There were 1,349 households in Tilton Northfield, of which 26.5% had children under the age of 18 living in them. Of all households, 38.6% were married-couple households, 19.9% were households with a male householder and no spouse or partner present, and 29.5% were households with a female householder and no spouse or partner present. About 31.8% of all households were made up of individuals, and 11.9% had someone living alone who was 65 years of age or older.

There were 1,435 housing units, of which 6.0% were vacant. The homeowner vacancy rate was 3.0% and the rental vacancy rate was 3.1%.

Racial composition as of the 2020 census
| Race | Number | Percent |
|---|---|---|
| White | 3,033 | 91.2% |
| Black or African American | 16 | 0.5% |
| American Indian and Alaska Native | 10 | 0.3% |
| Asian | 64 | 1.9% |
| Native Hawaiian and Other Pacific Islander | 0 | 0.0% |
| Some other race | 30 | 0.9% |
| Two or more races | 171 | 5.1% |
| Hispanic or Latino (of any race) | 81 | 2.4% |

===2010 census===
As of the census of 2010, the Tilton Northfield CDP had a population of 3,075, of whom 1,619 lived in the Tilton portion and 1,456 lived in the Northfield portion. A total of 1,212 households and 721 families resided in the CDP. There were 1,335 housing units, of which 123, or 9.2%, were vacant. The racial makeup of the CDP was 96.1% white, 0.7% African American, 0.4% Native American, 1.4% Asian, 0.0% Pacific Islander, 0.2% some other race, and 1.3% from two or more races. 1.0% of the population were Hispanic or Latino of any race.

Of the 1,212 households in the CDP, 30.0% had children under the age of 18 living with them, 39.3% were headed by married couples living together, 14.9% had a female householder with no husband present, and 40.5% were non-families. 31.4% of all households were made up of individuals, and 10.6% were someone living alone who was 65 years of age or older.

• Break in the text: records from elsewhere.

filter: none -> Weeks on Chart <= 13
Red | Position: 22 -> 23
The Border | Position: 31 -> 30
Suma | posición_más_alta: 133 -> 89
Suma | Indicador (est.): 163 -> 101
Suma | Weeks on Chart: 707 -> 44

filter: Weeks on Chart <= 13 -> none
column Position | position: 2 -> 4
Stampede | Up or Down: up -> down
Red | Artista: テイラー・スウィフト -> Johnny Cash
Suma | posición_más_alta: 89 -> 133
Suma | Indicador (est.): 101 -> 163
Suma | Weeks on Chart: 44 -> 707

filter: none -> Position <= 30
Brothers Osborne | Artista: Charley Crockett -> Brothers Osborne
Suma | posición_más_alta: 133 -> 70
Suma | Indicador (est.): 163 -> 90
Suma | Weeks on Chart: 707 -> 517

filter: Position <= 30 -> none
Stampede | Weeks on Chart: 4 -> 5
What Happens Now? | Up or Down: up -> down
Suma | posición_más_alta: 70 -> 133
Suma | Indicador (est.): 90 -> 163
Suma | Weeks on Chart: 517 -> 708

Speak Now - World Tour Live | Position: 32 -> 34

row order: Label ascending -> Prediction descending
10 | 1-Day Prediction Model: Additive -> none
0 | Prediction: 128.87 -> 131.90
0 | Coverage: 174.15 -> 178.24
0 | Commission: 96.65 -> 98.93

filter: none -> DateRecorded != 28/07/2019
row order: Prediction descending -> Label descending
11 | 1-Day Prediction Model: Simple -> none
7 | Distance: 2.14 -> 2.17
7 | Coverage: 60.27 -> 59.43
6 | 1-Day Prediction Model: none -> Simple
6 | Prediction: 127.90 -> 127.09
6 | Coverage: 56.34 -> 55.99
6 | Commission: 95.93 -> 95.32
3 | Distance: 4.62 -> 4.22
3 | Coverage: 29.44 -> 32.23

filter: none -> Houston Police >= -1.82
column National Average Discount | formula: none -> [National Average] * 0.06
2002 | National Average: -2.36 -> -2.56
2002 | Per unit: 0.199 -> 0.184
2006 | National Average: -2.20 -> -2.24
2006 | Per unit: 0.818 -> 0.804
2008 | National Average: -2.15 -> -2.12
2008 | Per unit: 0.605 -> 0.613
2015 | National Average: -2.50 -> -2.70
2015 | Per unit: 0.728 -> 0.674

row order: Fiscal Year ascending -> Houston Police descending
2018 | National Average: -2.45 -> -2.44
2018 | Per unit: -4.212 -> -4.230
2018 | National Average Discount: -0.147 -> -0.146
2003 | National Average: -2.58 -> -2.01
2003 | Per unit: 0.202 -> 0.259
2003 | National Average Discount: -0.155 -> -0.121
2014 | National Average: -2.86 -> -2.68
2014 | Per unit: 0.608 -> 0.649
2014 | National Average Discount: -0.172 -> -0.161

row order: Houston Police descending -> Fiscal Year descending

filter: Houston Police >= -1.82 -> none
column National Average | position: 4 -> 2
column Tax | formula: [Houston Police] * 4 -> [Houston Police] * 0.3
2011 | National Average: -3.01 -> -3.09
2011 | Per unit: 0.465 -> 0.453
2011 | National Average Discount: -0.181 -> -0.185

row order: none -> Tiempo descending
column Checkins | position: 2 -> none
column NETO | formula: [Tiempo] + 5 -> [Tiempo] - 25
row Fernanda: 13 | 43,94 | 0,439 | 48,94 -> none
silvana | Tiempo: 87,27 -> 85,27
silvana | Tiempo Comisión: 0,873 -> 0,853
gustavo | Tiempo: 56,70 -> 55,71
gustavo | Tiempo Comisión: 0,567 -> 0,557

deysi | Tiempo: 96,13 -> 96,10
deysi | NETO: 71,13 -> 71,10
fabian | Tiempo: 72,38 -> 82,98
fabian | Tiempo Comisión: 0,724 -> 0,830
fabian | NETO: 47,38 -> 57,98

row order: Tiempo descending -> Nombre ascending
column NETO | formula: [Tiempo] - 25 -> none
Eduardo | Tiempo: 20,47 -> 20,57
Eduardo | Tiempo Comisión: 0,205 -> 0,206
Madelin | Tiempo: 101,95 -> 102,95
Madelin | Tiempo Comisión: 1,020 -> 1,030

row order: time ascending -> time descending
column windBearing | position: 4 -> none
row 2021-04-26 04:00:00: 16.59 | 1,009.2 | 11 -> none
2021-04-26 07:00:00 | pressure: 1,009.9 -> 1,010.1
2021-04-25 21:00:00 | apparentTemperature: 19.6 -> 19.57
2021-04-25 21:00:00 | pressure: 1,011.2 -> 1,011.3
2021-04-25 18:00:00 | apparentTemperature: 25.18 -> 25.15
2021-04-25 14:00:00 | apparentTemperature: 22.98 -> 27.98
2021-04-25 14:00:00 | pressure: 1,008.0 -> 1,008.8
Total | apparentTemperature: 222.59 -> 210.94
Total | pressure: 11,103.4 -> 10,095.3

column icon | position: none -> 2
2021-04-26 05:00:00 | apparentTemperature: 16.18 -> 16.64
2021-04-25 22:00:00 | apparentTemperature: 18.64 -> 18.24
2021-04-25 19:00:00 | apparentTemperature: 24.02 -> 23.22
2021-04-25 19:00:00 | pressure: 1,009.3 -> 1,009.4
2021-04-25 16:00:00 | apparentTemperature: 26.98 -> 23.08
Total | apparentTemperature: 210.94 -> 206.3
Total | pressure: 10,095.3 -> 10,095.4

The average household size was 2.34, and the average family size was 2.93.

20.9% of residents in the CDP were under the age of 18, 8.7% were from age 18 to 24, 26.7% were from 25 to 44, 27.2% were from 45 to 64, and 16.5% were 65 years of age or older. The median age was 40.4 years. For every 100 females, there were 107.8 males. For every 100 females age 18 and over, there were 107.6 males.

===Income and poverty===
For the period 2011–15, the estimated median annual income for a household was $52,712, and the median income for a family was $65,556. Male full-time workers had a median income of $39,978 versus $34,118 for females. The per capita income for the CDP was $23,615. 8.8% of the population and 6.0% of families were below the poverty line, along with 15.4% of people under the age of 18 and 3.3% of people 65 or older.